Output only the lines that run from the line holding "buy upgrades (coins/gems)" to the end of the entries, both ends included, and skip the pictures.
━━━━━ Supplied information ━━━━━
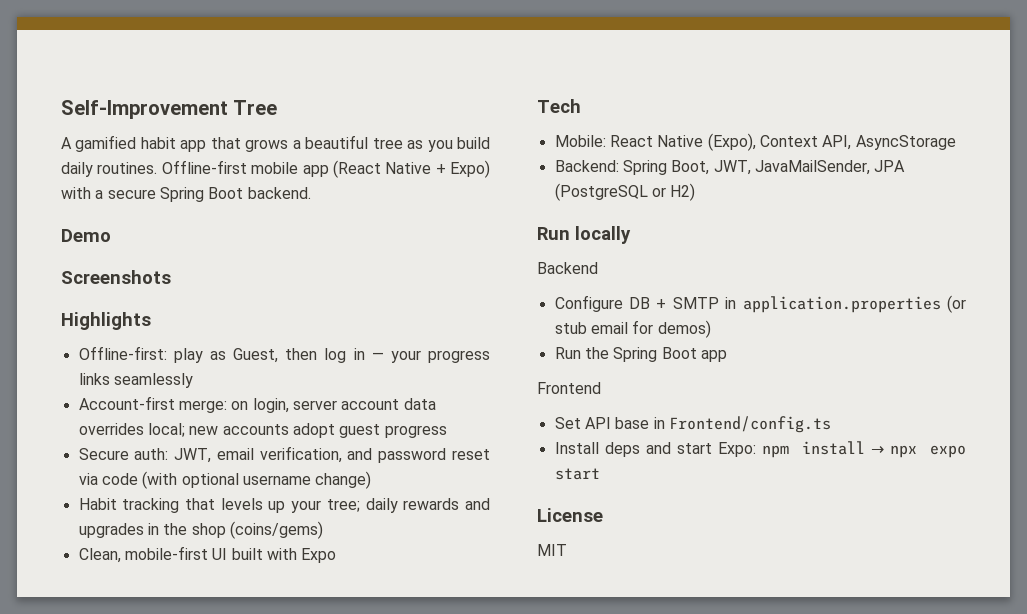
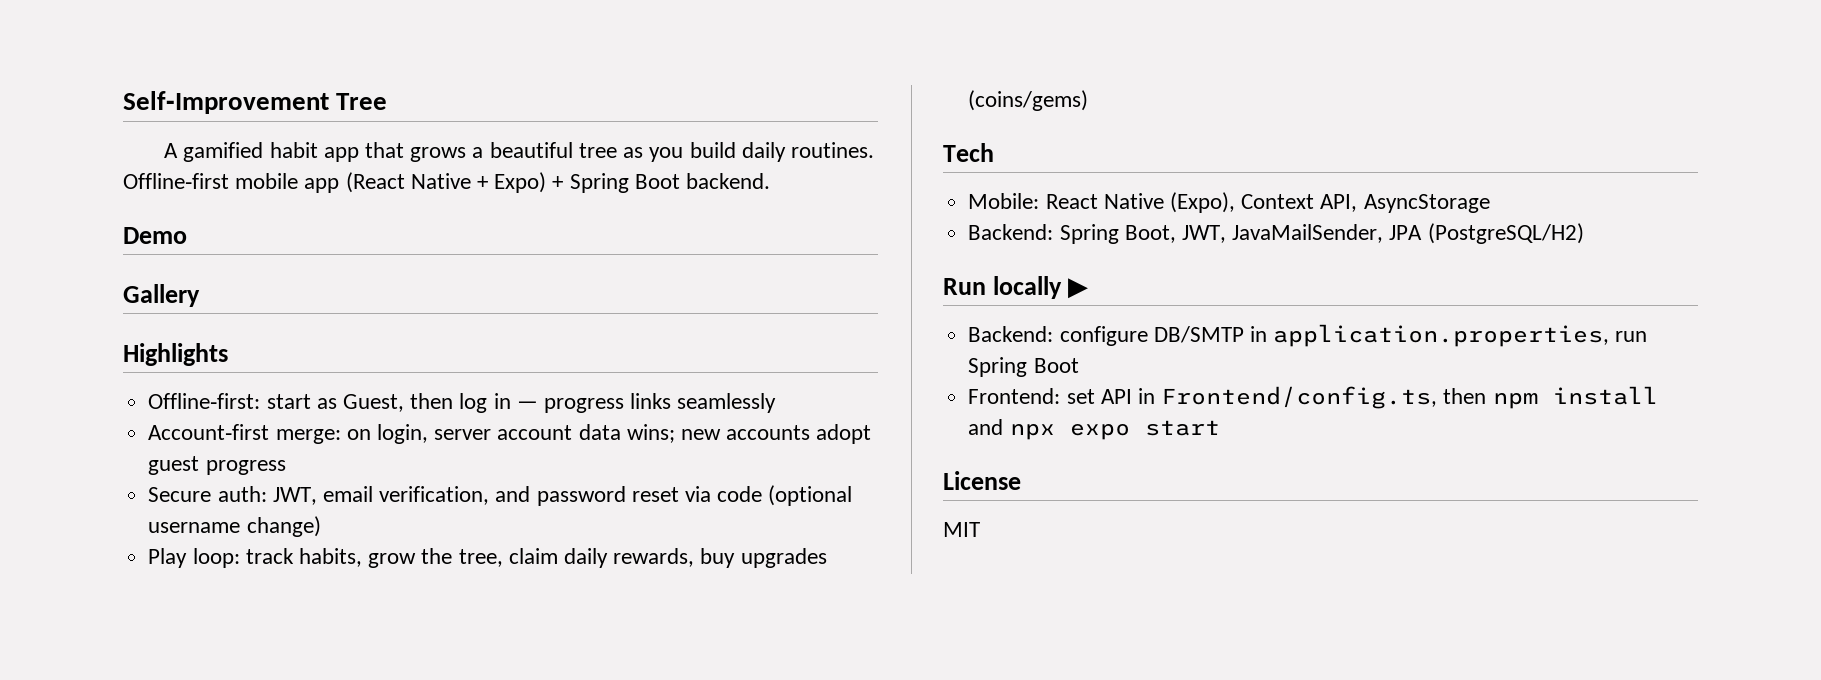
- Offline‑first mobile app (React Native + Expo) with a secure Spring Boot backend.
+ Offline‑first mobile app (React Native + Expo) + Spring Boot backend.
- Screenshots
+ Gallery
- Offline‑first: play as Guest, then log in — your progress links seamlessly
+ Offline‑first: start as Guest, then log in — progress links seamlessly
- Account‑first merge: on login, server account data overrides local; new accounts adopt guest progress
+ Account‑first merge: on login, server account data wins; new accounts adopt guest progress
- Secure auth: JWT, email verification, and password reset via code (with optional username change)
+ Secure auth: JWT, email verification, and password reset via code (optional username change)
- Habit tracking that levels up your tree; daily rewards and upgrades in the shop (coins/gems)
- Clean, mobile‑first UI built with Expo
+ Play loop: track habits, grow the tree, claim daily rewards, buy upgrades (coins/gems)
- Backend: Spring Boot, JWT, JavaMailSender, JPA (PostgreSQL or H2)
+ Backend: Spring Boot, JWT, JavaMailSender, JPA (PostgreSQL/H2)
- Run locally
- Backend
- Configure DB + SMTP in application.properties (or stub email for demos)
- Run the Spring Boot app
- Frontend
- Set API base in Frontend/config.ts
- Install deps and start Expo: npm install → npx expo start
+ Run locally ▶
+ Backend: configure DB/SMTP in application.properties, run Spring Boot
+ Frontend: set API in Frontend/config.ts, then npm install and npx expo start

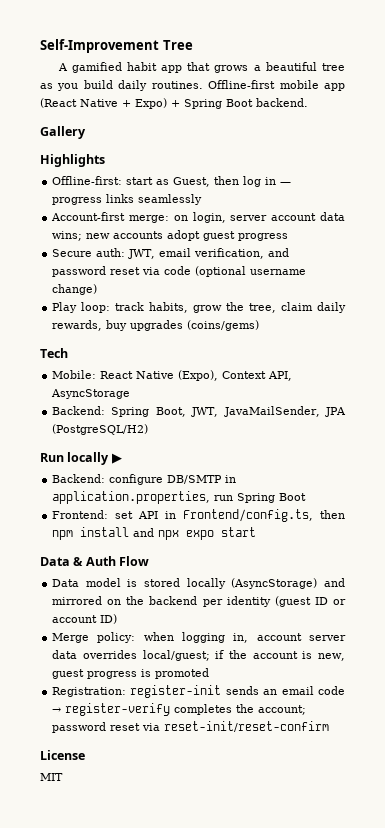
- Demo
+ Data & Auth Flow
+ Data model is stored locally (AsyncStorage) and mirrored on the backend per identity (guest ID or account ID)
+ Merge policy: when logging in, account server data overrides local/guest; if the account is new, guest progress is promoted
+ Registration: register-init sends an email code → register-verify completes the account; password reset via reset-init/reset-confirm

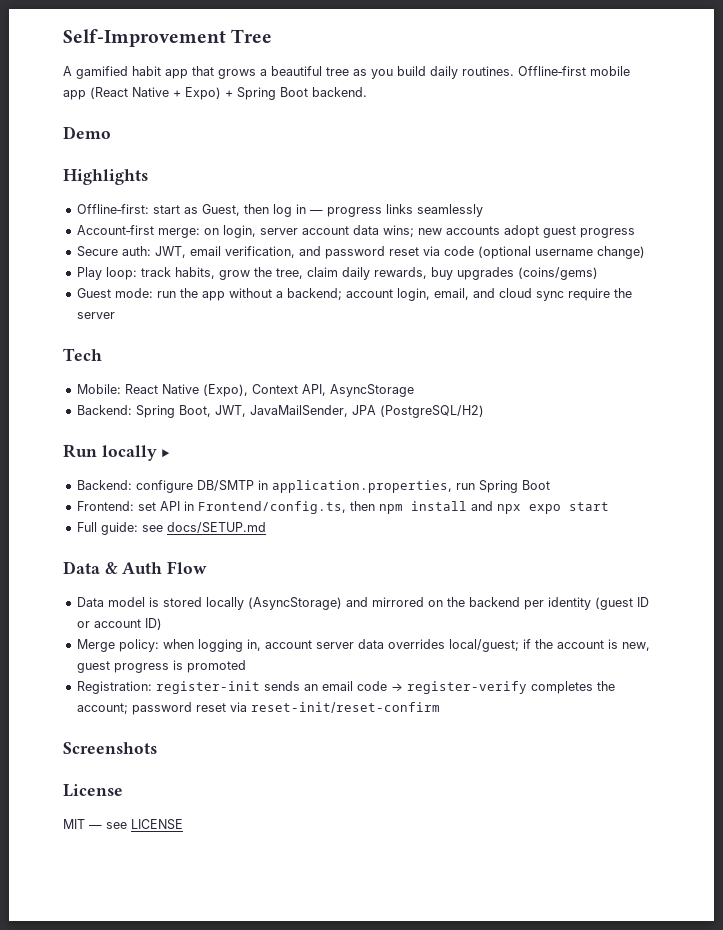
- Gallery
+ Demo
+ Guest mode: run the app without a backend; account login, email, and cloud sync require the server
+ Full guide: see docs/SETUP.md
+ Screenshots
- MIT
+ MIT — see LICENSE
━━━━━
Reply >>
+ Play loop: track habits, grow the tree, claim daily rewards, buy upgrades (coins/gems)
- Backend: Spring Boot, JWT, JavaMailSender, JPA (PostgreSQL or H2)
+ Backend: Spring Boot, JWT, JavaMailSender, JPA (PostgreSQL/H2)
- Run locally
- Backend
- Configure DB + SMTP in application.properties (or stub email for demos)
- Run the Spring Boot app
- Frontend
- Set API base in Frontend/config.ts
- Install deps and start Expo: npm install → npx expo start
+ Run locally ▶
+ Backend: configure DB/SMTP in application.properties, run Spring Boot
+ Frontend: set API in Frontend/config.ts, then npm install and npx expo start

- Demo
+ Data & Auth Flow
+ Data model is stored locally (AsyncStorage) and mirrored on the backend per identity (guest ID or account ID)
+ Merge policy: when logging in, account server data overrides local/guest; if the account is new, guest progress is promoted
+ Registration: register-init sends an email code → register-verify completes the account; password reset via reset-init/reset-confirm

- Gallery
+ Demo
+ Guest mode: run the app without a backend; account login, email, and cloud sync require the server
+ Full guide: see docs/SETUP.md
+ Screenshots
- MIT
+ MIT — see LICENSE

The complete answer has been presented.